4.10. NMR Spectroscopy

Proton NMR data were recorded by Dr. Catalina Ionica Ciobanu on a Bruker Avance III, 500 MHz frequency spectrometer, equipped with a 5 mm PABBO detection probe and operating at 500.19 MHz for ¹H nucleus. Chemical shifts are reported in δ units (ppm), relative to the solvent residual peak (D₂O, ¹H:4.79 ppm). Coupling constants are reported in Hertz (Hz). The number of scans for ¹H-NMR experiments was 256 and four scans for two-dimensional ¹H-¹H NMR spectra. The peptide sample was prepared in D₂O as a solvent. The experiment was recorded without the introduction of a presaturation pulse for solvent signal suppression.

4.11. Data Analysis

The mass spectrometric data analyses were performed using the software Bruker Daltonics DataAnalysis 3.3. The molecular weight determination of peptides, as well as the prediction of the corresponding fragments in the MS/MS process of peptides and Al-fragment adducts, were conducted using GPMAW 6.11 software (General Protein/Mass Analysis for Windows, Lighthouse Data, Odense M, Denmark) [42]. The monoisotopic peak list was compared against data calculated by GPMAW. AFM image analysis was done with scanning probe microscopy software, WSxM 4.0 Develop 10.0 (NT-MTD Co. Zelenograd, Moscow, Russia). The obtained data following IR spectroscopy were processed using Origin software. Computer simulation was performed with the help of the Chem3D Ultra 10.0 program.

5. Conclusions

Our findings suggest that the N-terminal 1–16 sequence of Aβ peptides has the is involved in aluminium ion binding associated with AD. The key observation in our study is that aluminium ions interact with the N-terminus Aβ_(1–16) sequence of amyloid-β peptides.

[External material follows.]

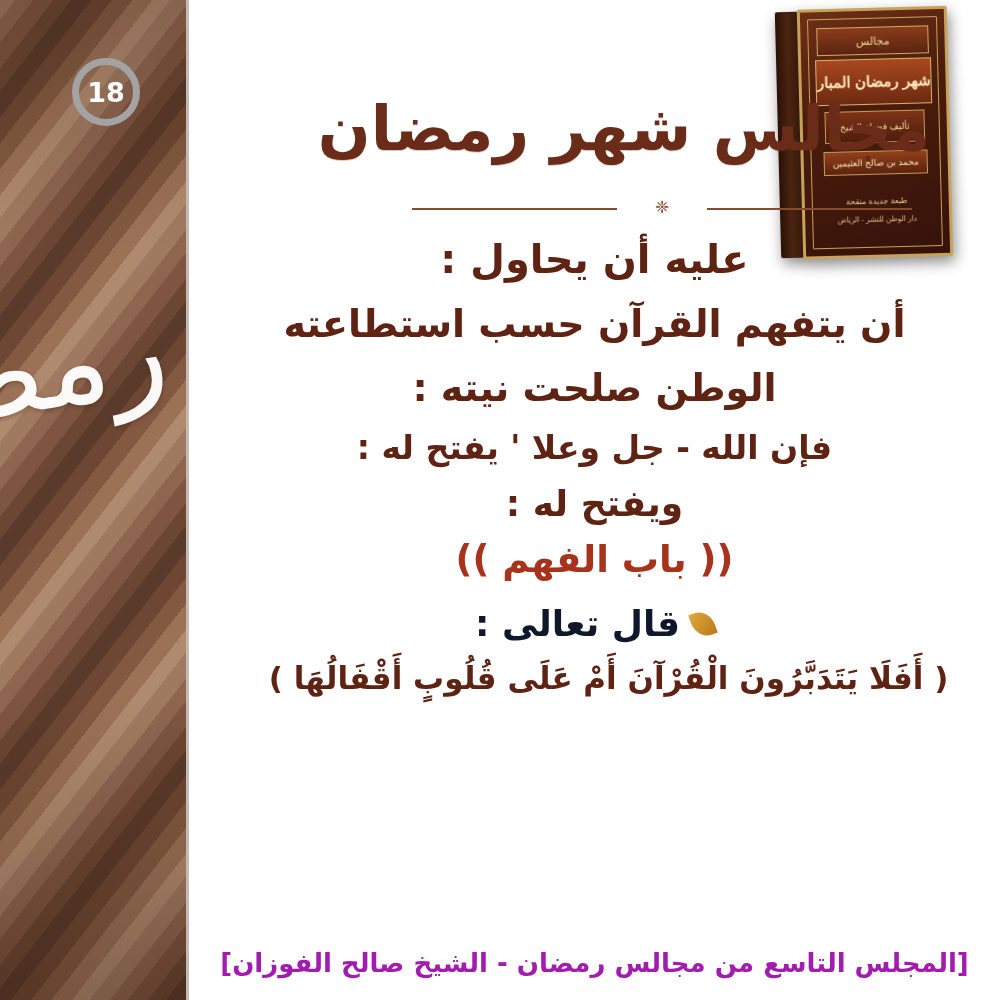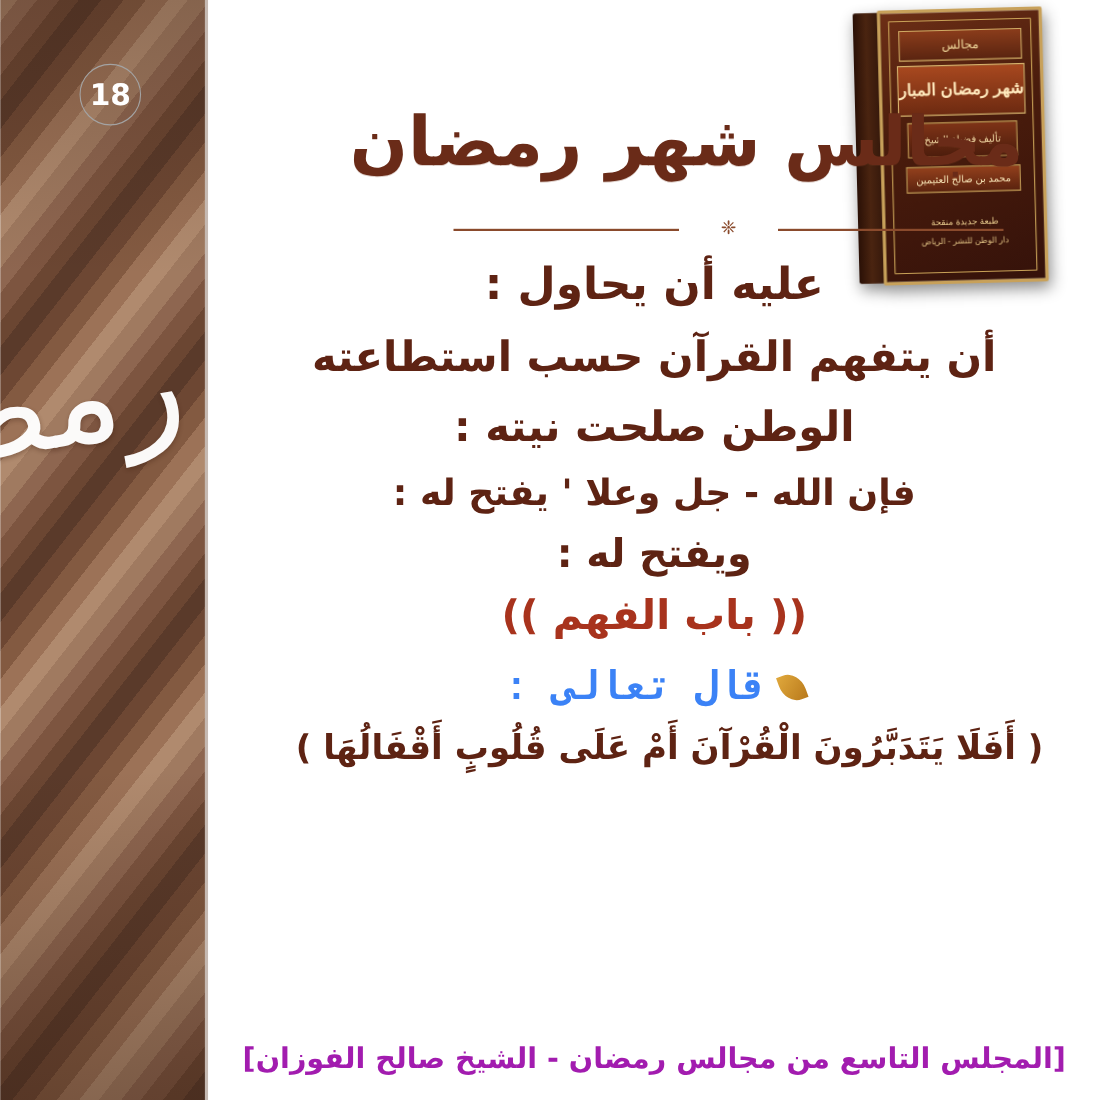"18" .page-badge { border: 1px solid #a3a3a3 -> 7px solid #a3a3a3 }
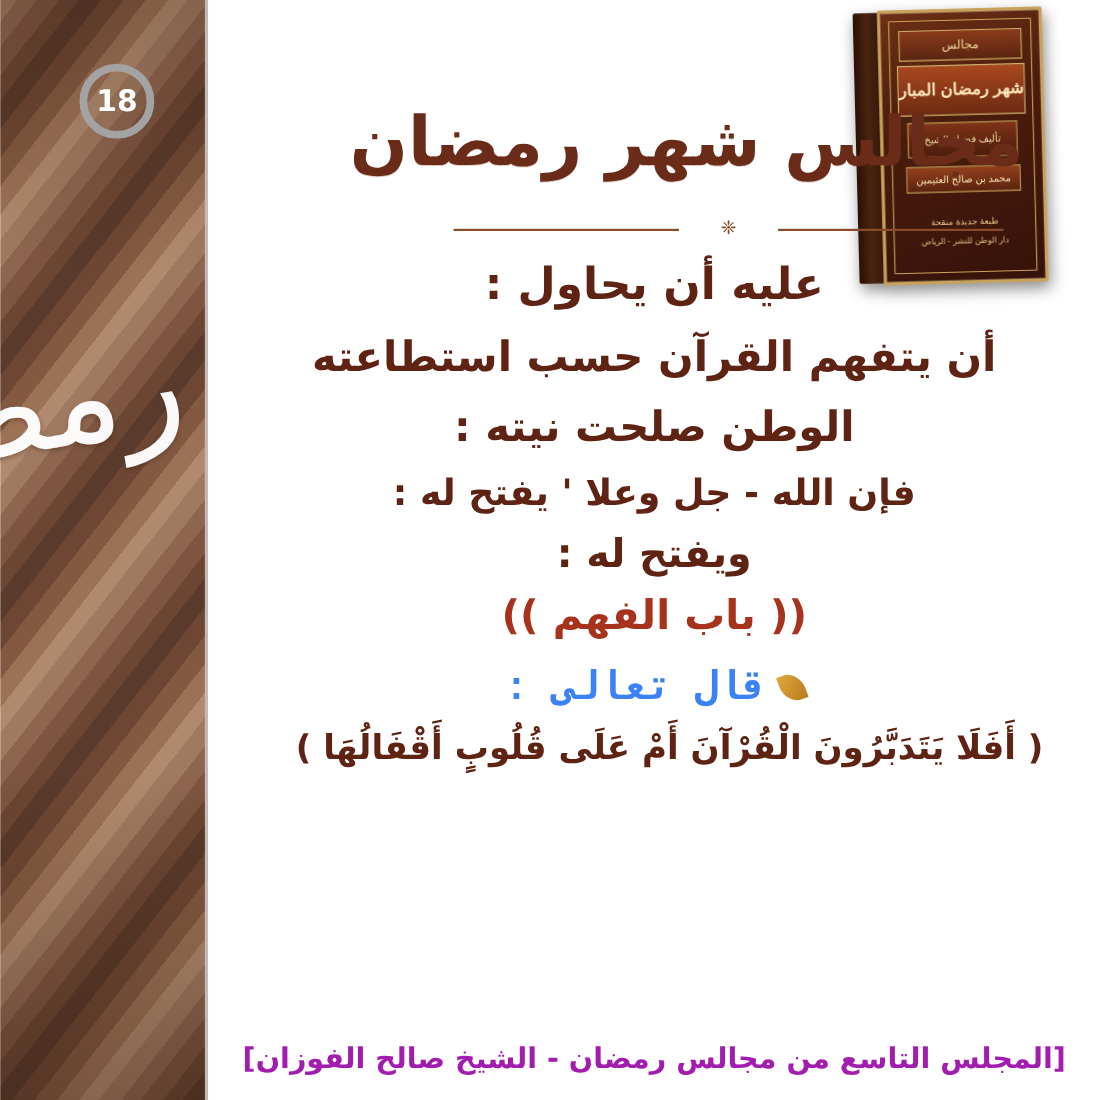"قال تعالى :" .qala-line { color: #3b82f6 -> #0f172a; font-family: Liberation Mono, monospace -> none }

In addition, the Aβ_(9–16) peptide fragment also interacts with Al, as the FT-IR experiments suggest. Consequently, several variants of Aβ_(1–16) and Aβ_(9–16) peptide fragments were synthesised and used to study their interaction with aluminium ions. These ions were suspected to induce the formation of Aβ fibrils and aggregates. Through the formation of metal ion adducts during the MALDI-ToF MS measurements, we used MS/MS spectra to investigate aluminium binding to amyloid-β peptide fragments and analogues, and to identify the most probable binding sites. AFM images, as well as CD and FT-IR spectra, showed that the Aβ_(1–16) peptide conformation and fibrillation depend on the sequence of peptides and the presence of aluminium in solution. Free Aβ_(1–16) peptides, which are the hydrophilic N-terminus sequences of amyloid-β peptides, generated a smooth film surface because of their low tendency to aggregation. Instead, alanine-rich Aβ_(1–16) formed fibrils, most probably due to its hydrophobic characteristic, while serine-rich peptides had a pronounced tendency to fibrillation, probably due to the hydrogen bonding of serine residues. Aluminium ions induce peptide aggregation and fibrillation, as demonstrated by AFM and SEM experiments. However, Al may have a higher affinity to amyloid peptides at a lower pH, and its binding could be pH dependent. Investigation of such short amyloid-β peptide fragments and analogues may provide clues for plaque formation under aggregation conditions and may facilitate the design of potential drugs for these targets. However, further research is needed to better understand the multiple interactions of aluminium ions with Aβ peptides for Alzheimer’s disease.